LRM: He creates a film based on images of shooting and memory. But for me, above all else, it’s a whole work of and about imagination.

CS: Absolutely. While we load it with the question of investigation, proof, etc, it is shattering boundaries with combinations of elements which are not clearly identified. Nowadays, the statuses of the artist and the researcher tend to become muddled. A lot of artists come heavily armed, their sources checked and counter-checked. At times I get the feeling that their work suffers from this in a formal way, to such an extent that their films can seem a bit academic. Mathieu Abonnenc stands up well to this trend.

EG: The example of Marie Voignier, in this context, is interesting. Western is filmed in an old theme park built on the model of the Indian reservation. The artist accompanies her image with a disconcerting, almost ironical voice-over. It seems here that reality becomes an artefact in itself. From film she borrows its relation to time and space, a constructed and artificial relation.
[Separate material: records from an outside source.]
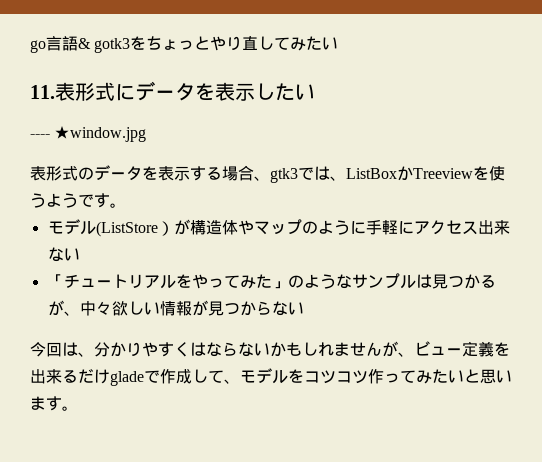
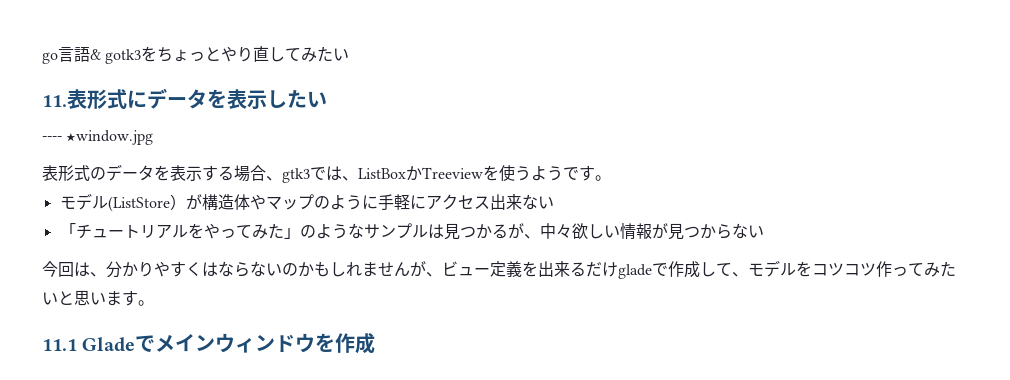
- 今回は、分かりやすくはならないかもしれませんが、ビュー定義を出来るだけgladeで作成して、モデルをコツコツ作ってみたいと思います。
+ 今回は、分かりやすくはならないのかもしれませんが、ビュー定義を出来るだけgladeで作成して、モデルをコツコツ作ってみたいと思います。
+ 11.1 Gladeでメインウィンドウを作成

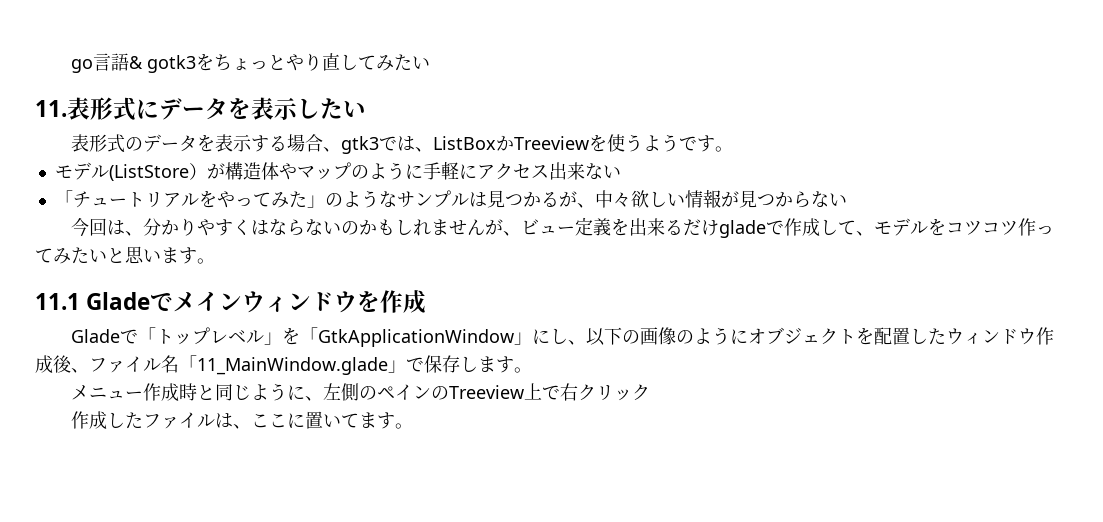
- ---- ★window.jpg
+ Gladeで「トップレベル」を「GtkApplicationWindow」にし、以下の画像のようにオブジェクトを配置したウィンドウ作成後、ファイル名「11_MainWindow.glade」で保存します。
+ メニュー作成時と同じように、左側のペインのTreeview上で右クリック
+ 作成したファイルは、ここに置いてます。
Some artists use the cinematographic medium because the reality they observe has, in a way, become cinematographic per se. This is their way of analyzing reality. Of casting an analytical eye over the world through whatever means they themselves have.

MV: The amount of data, and the way it is processed is also made denser and more complex.

JG:  We have easier access to archives, without having to move. A whole host of possible avenues of exploration is being opened up to us which had previously been earmarked for an elite.

LRM: But Mathieu Abonnenc explores archives which are extremely hard to get access to and which do involve travelling around. What’s more, when he ends up finding the archive he’s after, it’s in bits and pieces!

MV: Does this fragmented access to information introduce the production of a form which is, in its turn, fragmentary?

MF: This fragmentary logic is linked with the way the memory itself operates, coming to us in snippets. When you’re working based on and around archives, how can you make a film that doesn’t have holes in it? I’m thinking of the image of the leading character in La Jetée, with his eyes blindfolded by the doctors, lying down there—the images rise back up out of darkness. And the opening of Le Fond de l’air est Rouge (A Grin without a Cat), which conjures up memories of The Battleship Potemkin, not the film as a whole but bits and pieces of the film, a few sequences still lodged in the memory, positing the film’s sequel like a subjective resurgence, with holes in it.

EG:  To get back to Marie Voignier’s film, the artist is, needless to say, interested in the word as a vehicle which conveys local and private history and interacts with collective history, but I think that the challenge here is reality, as audiovisual material. In the artist’s work, it is often a matter of constructions—territorial, architectural—which have to be conceived in terms of imagery. This is a new way of grasping the use of cinematographic images, as a way of understanding a phenomenon which carries within it essentially cinematographic elements. Film becomes a tool of research and analysis to do with reality, and not the other way round.

MF: In another key, I’m thinking of Harun Farocki’s exemplary films, which put together and dismantle systems and devices, and are often themselves shown in the form of arrangements. There’s a form which precisely marries the subject questioned. This is also the case with Marker, with whom each film proposes a novel form that is specific and essential to the subject it is broaching.

CS: In Kodak, Tacita Dean films the Kodak factory, which is about to close down. She captures a contemporary tragedy: her favourite medium, 16mm film, is on the point of being abandoned. When one is aware of the struggle that the preservation of 16mm film represents for her, the analog versus digital fight, the film seems like a very successful manifesto. The artists finds herself with such a degree of mastery of this medium that she turns it into something precious and, at the same time, everyday. She uses it to talk of objects and phenomena that are vanishing, but rather than betting on their obsolescence, she lends them an actual value—how to tend to what is disappearing?